(DATA SECTION Opens)

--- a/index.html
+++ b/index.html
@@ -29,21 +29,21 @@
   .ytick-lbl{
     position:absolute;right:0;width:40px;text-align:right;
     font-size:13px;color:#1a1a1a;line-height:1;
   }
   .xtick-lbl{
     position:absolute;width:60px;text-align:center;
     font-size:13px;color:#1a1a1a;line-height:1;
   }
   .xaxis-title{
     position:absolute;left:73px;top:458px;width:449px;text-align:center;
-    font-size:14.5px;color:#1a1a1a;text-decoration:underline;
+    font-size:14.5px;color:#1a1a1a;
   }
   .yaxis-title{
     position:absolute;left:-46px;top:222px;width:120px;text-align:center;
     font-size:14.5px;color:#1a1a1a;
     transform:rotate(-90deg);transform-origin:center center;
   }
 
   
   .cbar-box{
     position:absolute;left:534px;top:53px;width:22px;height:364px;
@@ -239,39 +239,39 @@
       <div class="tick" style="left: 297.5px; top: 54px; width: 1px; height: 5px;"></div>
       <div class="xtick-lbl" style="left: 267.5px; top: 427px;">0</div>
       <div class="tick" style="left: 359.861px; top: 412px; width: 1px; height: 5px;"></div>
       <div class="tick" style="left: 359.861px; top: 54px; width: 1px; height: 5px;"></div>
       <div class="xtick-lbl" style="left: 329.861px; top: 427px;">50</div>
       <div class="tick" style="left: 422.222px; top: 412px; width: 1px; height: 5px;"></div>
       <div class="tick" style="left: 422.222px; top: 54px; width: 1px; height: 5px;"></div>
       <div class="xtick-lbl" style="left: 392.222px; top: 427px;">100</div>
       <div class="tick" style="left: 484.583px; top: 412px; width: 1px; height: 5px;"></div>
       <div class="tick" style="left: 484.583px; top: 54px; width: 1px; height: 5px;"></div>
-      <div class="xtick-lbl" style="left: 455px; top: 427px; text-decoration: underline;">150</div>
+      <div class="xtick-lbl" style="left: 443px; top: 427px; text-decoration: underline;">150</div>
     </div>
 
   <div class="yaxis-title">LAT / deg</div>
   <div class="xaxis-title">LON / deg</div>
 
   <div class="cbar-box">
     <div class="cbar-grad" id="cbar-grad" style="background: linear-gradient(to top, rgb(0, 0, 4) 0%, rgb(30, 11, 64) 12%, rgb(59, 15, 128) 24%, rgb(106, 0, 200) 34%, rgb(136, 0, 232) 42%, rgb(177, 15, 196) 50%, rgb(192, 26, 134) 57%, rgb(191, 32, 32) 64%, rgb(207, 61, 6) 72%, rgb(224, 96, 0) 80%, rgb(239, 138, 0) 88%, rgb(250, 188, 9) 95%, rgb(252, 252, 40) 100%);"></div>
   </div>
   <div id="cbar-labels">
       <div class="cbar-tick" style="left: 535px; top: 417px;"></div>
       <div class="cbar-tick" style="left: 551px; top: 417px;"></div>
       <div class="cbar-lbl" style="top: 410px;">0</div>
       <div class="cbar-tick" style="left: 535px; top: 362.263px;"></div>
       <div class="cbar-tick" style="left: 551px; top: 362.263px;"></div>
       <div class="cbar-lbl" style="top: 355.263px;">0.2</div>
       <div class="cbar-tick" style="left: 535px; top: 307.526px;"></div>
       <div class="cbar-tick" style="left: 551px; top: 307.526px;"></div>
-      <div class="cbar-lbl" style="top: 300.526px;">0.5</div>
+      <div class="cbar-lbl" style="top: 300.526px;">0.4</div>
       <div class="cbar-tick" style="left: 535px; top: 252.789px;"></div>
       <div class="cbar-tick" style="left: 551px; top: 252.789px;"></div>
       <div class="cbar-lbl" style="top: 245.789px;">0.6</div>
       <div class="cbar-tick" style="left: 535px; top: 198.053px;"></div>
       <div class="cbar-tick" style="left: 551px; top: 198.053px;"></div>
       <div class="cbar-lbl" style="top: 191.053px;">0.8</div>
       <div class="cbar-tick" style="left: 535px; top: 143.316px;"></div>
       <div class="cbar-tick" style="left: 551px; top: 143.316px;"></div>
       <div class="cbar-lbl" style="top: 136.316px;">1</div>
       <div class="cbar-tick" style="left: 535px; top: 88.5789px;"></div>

(DATA SECTION Closes)
(DATA SECTION Opens)

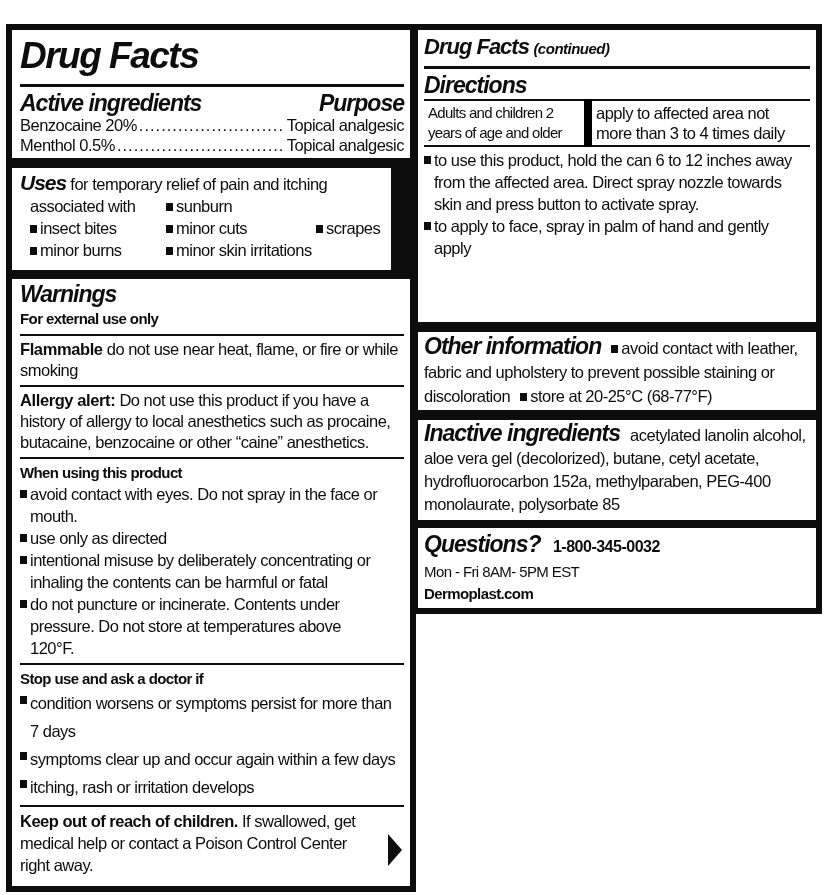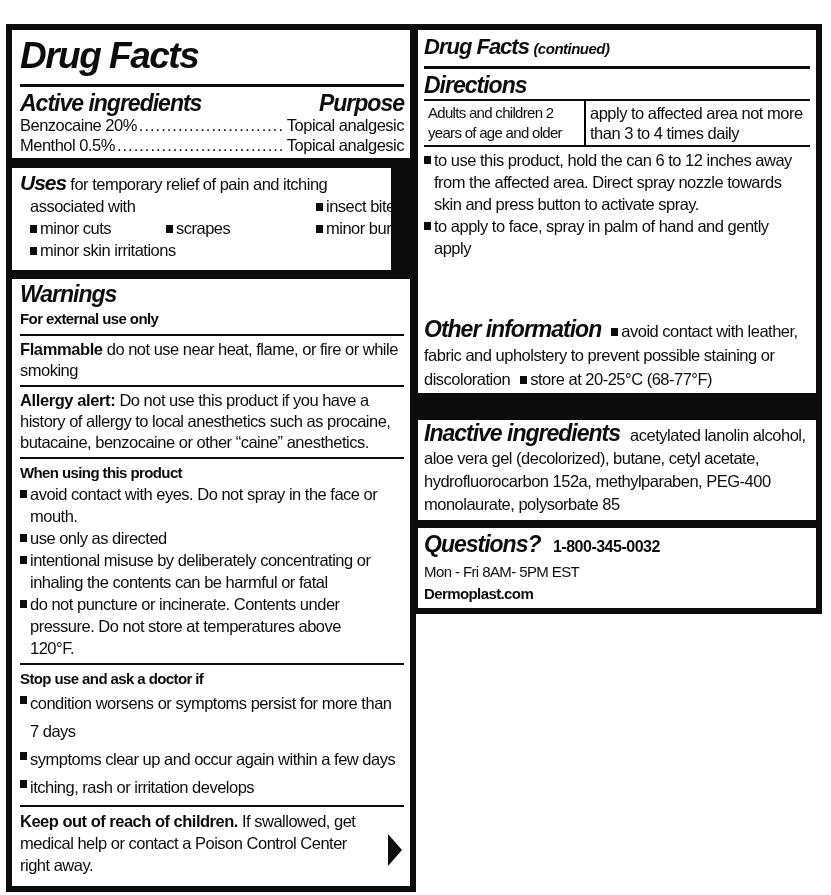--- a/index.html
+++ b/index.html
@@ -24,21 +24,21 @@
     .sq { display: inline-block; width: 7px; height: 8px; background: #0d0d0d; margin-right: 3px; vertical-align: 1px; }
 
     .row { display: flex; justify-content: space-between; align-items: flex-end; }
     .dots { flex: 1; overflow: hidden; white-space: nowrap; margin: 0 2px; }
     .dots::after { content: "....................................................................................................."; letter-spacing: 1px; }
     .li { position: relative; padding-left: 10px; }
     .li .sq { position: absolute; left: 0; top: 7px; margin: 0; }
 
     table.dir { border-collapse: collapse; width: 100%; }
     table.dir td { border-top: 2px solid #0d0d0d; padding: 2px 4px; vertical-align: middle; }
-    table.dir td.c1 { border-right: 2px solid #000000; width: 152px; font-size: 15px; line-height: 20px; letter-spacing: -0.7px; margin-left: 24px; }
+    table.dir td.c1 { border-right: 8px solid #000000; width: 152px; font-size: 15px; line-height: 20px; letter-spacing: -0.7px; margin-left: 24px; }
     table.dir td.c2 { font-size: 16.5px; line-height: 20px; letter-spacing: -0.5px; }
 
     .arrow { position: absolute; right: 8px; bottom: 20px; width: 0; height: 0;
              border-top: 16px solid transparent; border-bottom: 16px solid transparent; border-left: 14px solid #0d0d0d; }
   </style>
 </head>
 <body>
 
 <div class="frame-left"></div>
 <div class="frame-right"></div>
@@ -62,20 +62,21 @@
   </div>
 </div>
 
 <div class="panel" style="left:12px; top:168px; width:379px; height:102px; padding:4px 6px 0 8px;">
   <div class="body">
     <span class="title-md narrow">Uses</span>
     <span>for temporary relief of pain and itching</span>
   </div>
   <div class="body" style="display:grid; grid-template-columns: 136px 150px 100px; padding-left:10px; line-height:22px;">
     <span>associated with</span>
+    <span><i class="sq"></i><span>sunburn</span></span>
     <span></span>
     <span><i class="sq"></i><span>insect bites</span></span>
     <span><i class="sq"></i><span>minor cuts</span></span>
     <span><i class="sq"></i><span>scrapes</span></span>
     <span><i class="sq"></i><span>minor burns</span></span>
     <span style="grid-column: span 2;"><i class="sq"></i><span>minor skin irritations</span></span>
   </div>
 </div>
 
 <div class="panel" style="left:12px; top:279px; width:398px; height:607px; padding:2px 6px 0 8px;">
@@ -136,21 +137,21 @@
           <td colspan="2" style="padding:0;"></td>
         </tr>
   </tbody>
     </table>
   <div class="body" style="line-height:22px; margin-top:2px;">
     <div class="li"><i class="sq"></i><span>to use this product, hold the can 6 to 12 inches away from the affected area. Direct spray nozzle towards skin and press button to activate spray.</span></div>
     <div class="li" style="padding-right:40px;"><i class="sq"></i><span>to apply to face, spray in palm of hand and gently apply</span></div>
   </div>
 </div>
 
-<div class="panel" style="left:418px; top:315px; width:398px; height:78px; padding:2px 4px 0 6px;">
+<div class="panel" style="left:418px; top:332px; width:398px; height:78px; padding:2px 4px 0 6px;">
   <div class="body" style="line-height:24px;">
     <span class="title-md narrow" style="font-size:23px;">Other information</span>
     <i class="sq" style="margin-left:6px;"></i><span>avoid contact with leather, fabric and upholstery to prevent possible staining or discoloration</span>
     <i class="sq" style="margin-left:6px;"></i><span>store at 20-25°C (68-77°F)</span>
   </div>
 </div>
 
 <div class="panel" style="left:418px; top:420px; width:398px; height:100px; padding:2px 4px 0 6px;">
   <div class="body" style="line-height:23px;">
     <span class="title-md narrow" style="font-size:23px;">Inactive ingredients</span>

(DATA SECTION Closes)

### ASSIGNED TASK
From the records above, copy every line that holds the word "narrow".

### TASK RESULT
     <span class="title-md narrow">Uses</span>
     <span class="title-md narrow" style="font-size:23px;">Other information</span>
     <span class="title-md narrow" style="font-size:23px;">Inactive ingredients</span>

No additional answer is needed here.